Walter Jon Williams has provided an excellent roundup of last week’s festivities at Rio Hondo (literary, culinary, and otherwise) here and here.
Melinda Snodgrass has done likewise, with accounts of various adventures here and here. (Reminder! Melinda’s new novel, The Edge of Reason, is now available! She kindly brought champagne up to Rio Hondo, and we toasted the official release of her book last Tuesday.)
I got to spend a week hanging out with my Critical Mass colleagues Walter, Melinda, and Daniel Abraham; catching up with Wild Cards cohort Carrie Vaughn and my OWW buddy from the old days, Sam (S. C.) Butler; and making new friends of Alan DeNiro, Kristin Livdahl, Maureen McHugh (who posted some great photos of the environs of Rio Hondo on
her blog), and Cat Valente. (Thanks for the plug, Cat!)
Did I mention the critiquing sessions, the meals, and the hiking? The waterfall? The snowstorm? The electrical outages? No? Well, we had that stuff, too.
The story I wrote for this workshop was generally (perhaps even surprisingly) well-received. I came out of the critique session feeling excited and fired-up, raring to revise the piece based on the wise feedback I received last week. It’ll have to wait at least a little while, though, because now it’s time to start typing away on the second Milkweed book, The Coldest War, which is due to my editor on or before July 1, 2009. I’m glad I had the chance to cleanse my palate with some unrelated short fiction before diving back into Milkweed– I’m feeling refreshed and rejuvenated and eager to get back to it. I miss Gretel.

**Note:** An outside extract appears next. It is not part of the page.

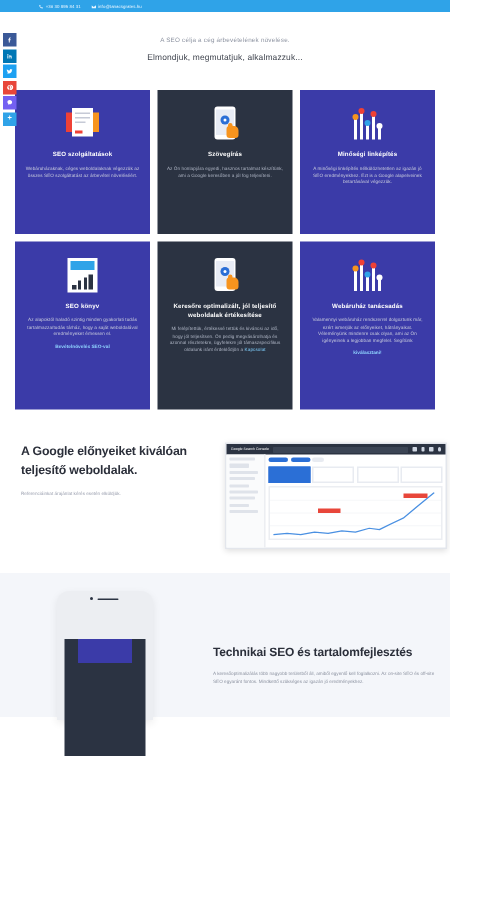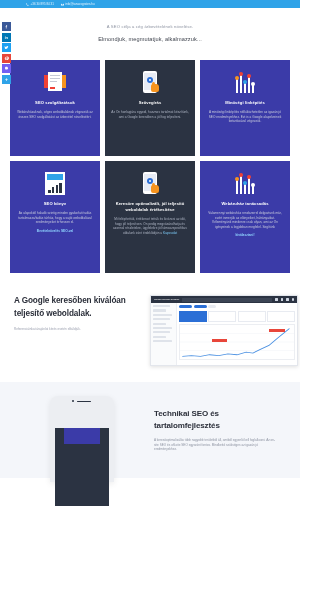"A Google keresőben kiválóan teljesítő" div.gtitle { text: keresőben -> előnyeiket }
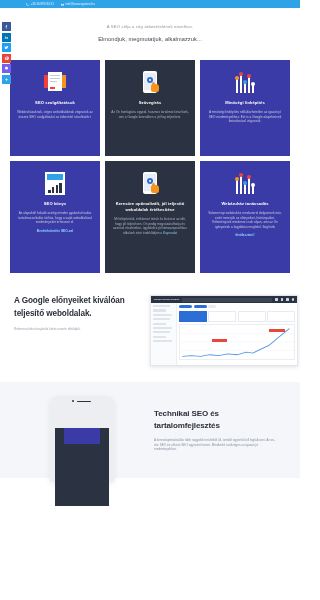"Technikai SEO és tartalomfejlesztés" .bsec { align-items: none -> center; padding: 14px 12px 0 -> 14px 0 0 }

In the meantime, the new story has a tentative title now. I’ve begun to think of the poor little thing as Still Life, or, A Sexagesimal Fairy Tale. And, if the concom kindly gives me a reading spot, I’ll do a reading of the new-and-improved version at Bubonicon this year.
They’d be crazy not to give you a reading slot. It’s a great story.
Always great to see you. I’m missing Walter’s black gumbo roux already.